If the acoustic part of a recogniser is to be assessed, one can use specific vocabularies that concentrate on certain linguistic features. One method was proposed by [Steeneken (1987)], where the test vocabulary consists of so-called CVC-words (consonant-vowel-consonant). Within the test vocabulary, words differ only in the first consonant (CVC), in the vowel (CVC) or in the final consonant (CVC) . Thus, by measuring the confusion matrix , one can get diagnostic information on what consonants (or vowels) are hard to distinguish. This CVC-database assessment method is based upon speech intelligibility evaluation.

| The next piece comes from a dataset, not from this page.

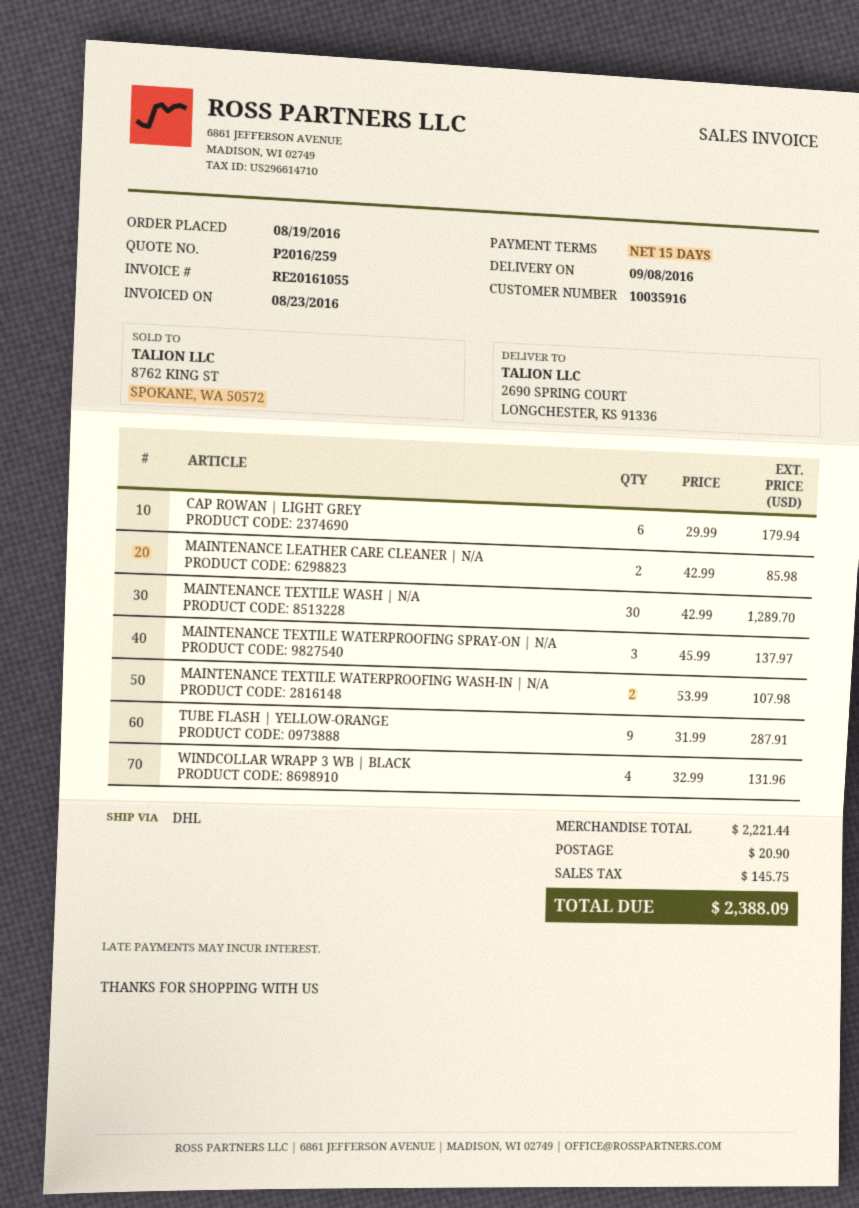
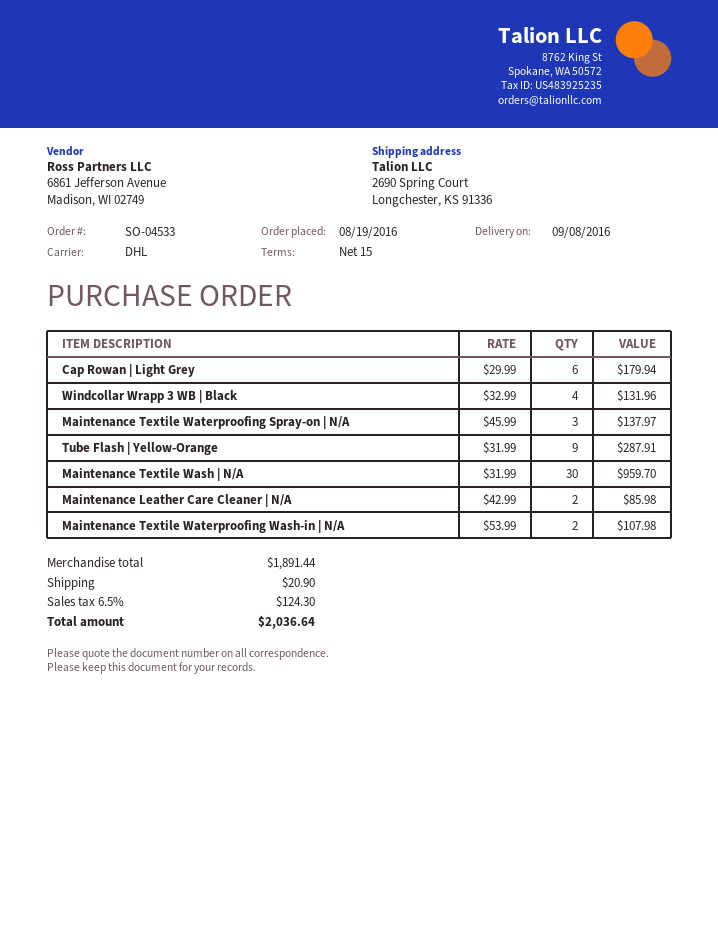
MAINTENANCE TEXTILE WASH | N/A: 30 x 42.99 = 1289.70 -> 30 x 31.99 = 959.70
subtotal: 2221.44 -> 1891.44
tax: 145.75 -> 124.30
total: 2388.09 -> 2036.64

One of the major advantages of using a CVC-type database is that the recognition scores will be generally low. This might be counterintuitive, but for diagnostic and development purposes this is useful, because with a relatively small test the recognition score measurement gets reasonably accurate. For instance, if the purpose of the recognition test is to tune some technical recogniser parameters (such as energy threshold ), one wants to get a reasonable recognition score that does not saturate to 100%. In this way, the change of a parameter will be apparent on a small test set .
Another advantage of the use of CVC-databases is the small size of the vocabulary. For Dutch CVC s , for instance, lists of 17 CVC, 15 CVC and 11 CVC are representative for the language. Such a small vocabulary allows to study confusions accurately, but also makes a quick tune-test cycle possible.
As a result of the SAM effort, a speech database on CD-ROM called EUROM-1 has been produced, which contains CVC-tests for various languages. There are also embedded CVC-tests , where the test words are embedded in carrier sentences [Steeneken (1991)]. This can be used to test both word spotting systems and connected word recognisers .
Another approach was made by [Simpson & Ruth (1987a), Simpson & Ruth (1987b)]. Their test set is based on Phonetic Discrimination with 100 words (PD-100). The test words have been designed to have minimum difference in phonetic respects for pairwise comparison. Related to the Diagnostic Rhyme Test (DRT) , the response is closed (i.e. there are forced choices) and this may lead to misleading results.